The coronary arteries are a pair of blood vessels that supply oxygen-rich blood to the heart muscle. These arteries are located on the surface of the heart and branch off from the aorta, the main artery that carries blood away from the heart. The coronary arteries are critical for the proper functioning of the heart, as they provide the heart muscle with the oxygen and nutrients it needs to pump blood throughout the body.

Coronary artery disease (CAD) is a common condition that occurs when the coronary arteries become narrowed or blocked due to the buildup of plaque. Plaque is made up of cholesterol, fat, and other substances that accumulate on the inner walls of the coronary arteries. As plaque builds up, it narrows the coronary arteries and reduces blood flow to the heart. This can lead to chest pain (angina), heart attack, and other serious complications.

Percutaneous coronary intervention (PCI) is a procedure used to treat CAD. PCI is also known as coronary angioplasty or coronary stenting.
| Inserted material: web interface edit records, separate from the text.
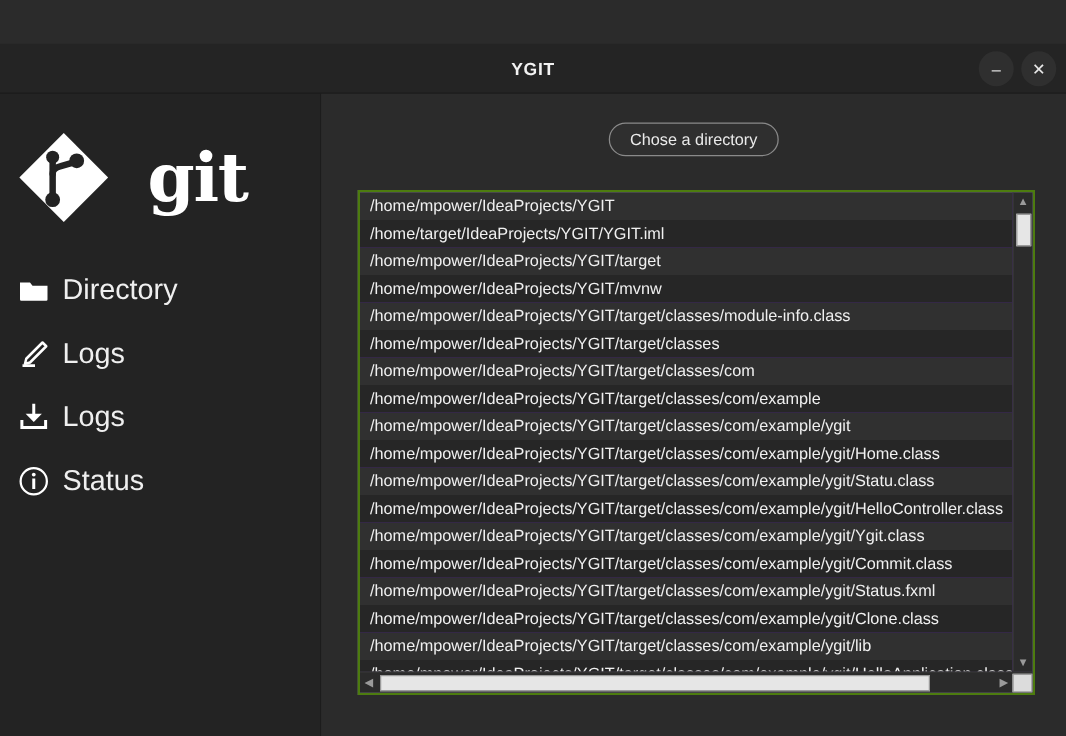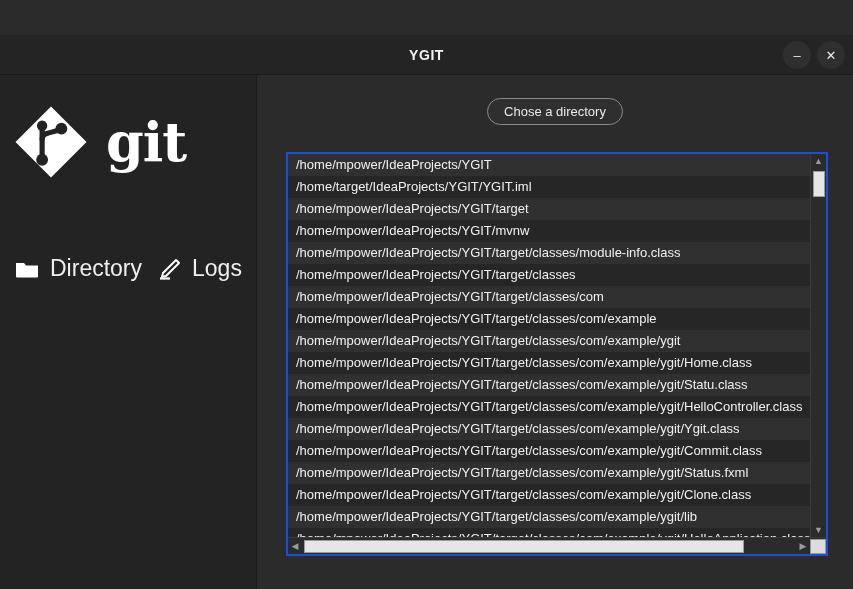"git" #brand { gap: 18px -> 30px; margin-bottom: 64px -> 27px }
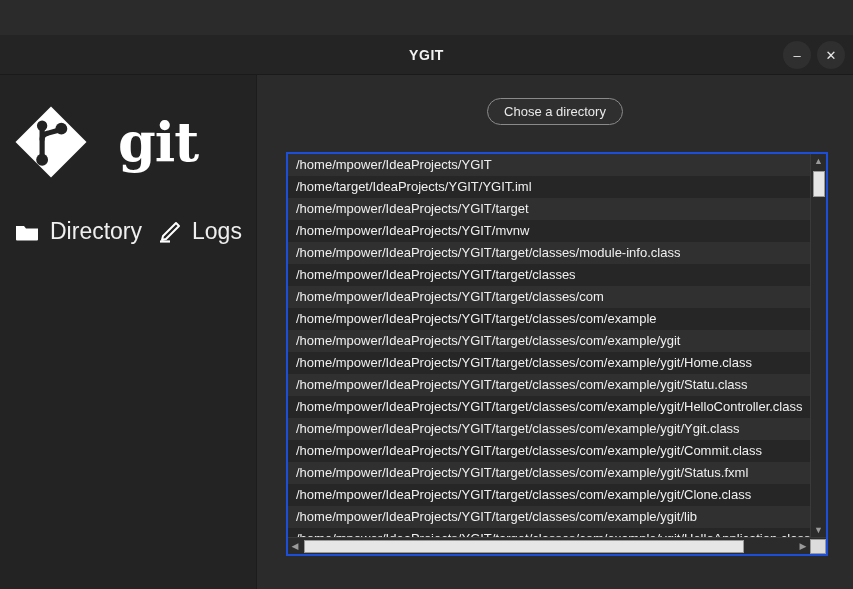"/home/mpower/IdeaProjects/YGIT" #list-panel { border: 2px solid #1d4ed8 -> 2px solid #4d7c0f }
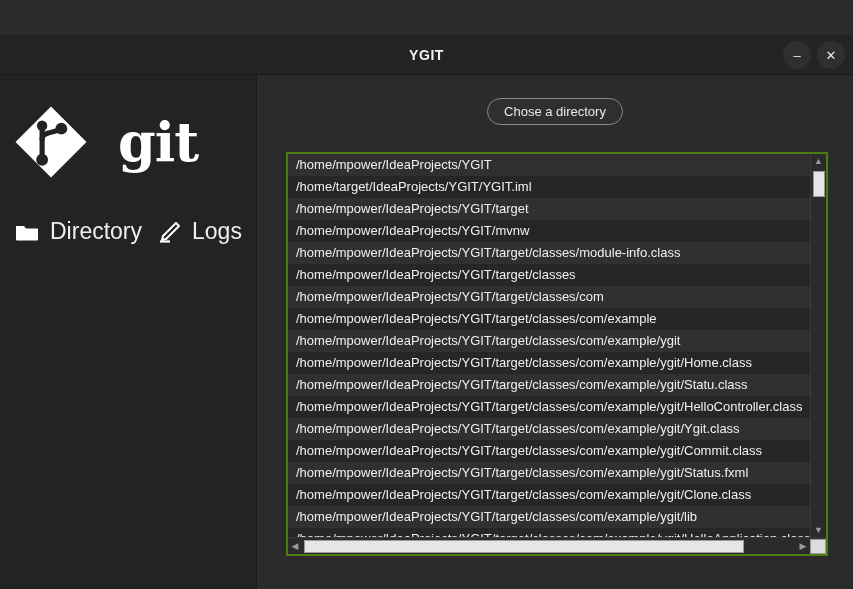"Directory" #nav { flex-direction: row -> column }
During PCI, a thin, flexible tube called a catheter is inserted into a blood vessel in the arm or leg and threaded through the arteries to the site of the blockage in the coronary arteries. A small balloon is then inflated at the tip of the catheter, which pushes the plaque against the walls of the coronary arteries and widens the narrowed or blocked artery.

In some cases, a small metal mesh tube called a stent is placed in the coronary artery after the balloon is inflated. The stent helps keep the artery open and improves blood flow to the heart. PCI can be performed using local anesthesia, and most people can go home the same day.

PCI is a safe and effective treatment for CAD. It can relieve symptoms, improve blood flow to the heart, and reduce the risk of heart attack and other complications. In some cases, PCI can be performed as an emergency treatment for a heart attack. It can also be used to prevent a heart attack in people who are at high risk for CAD.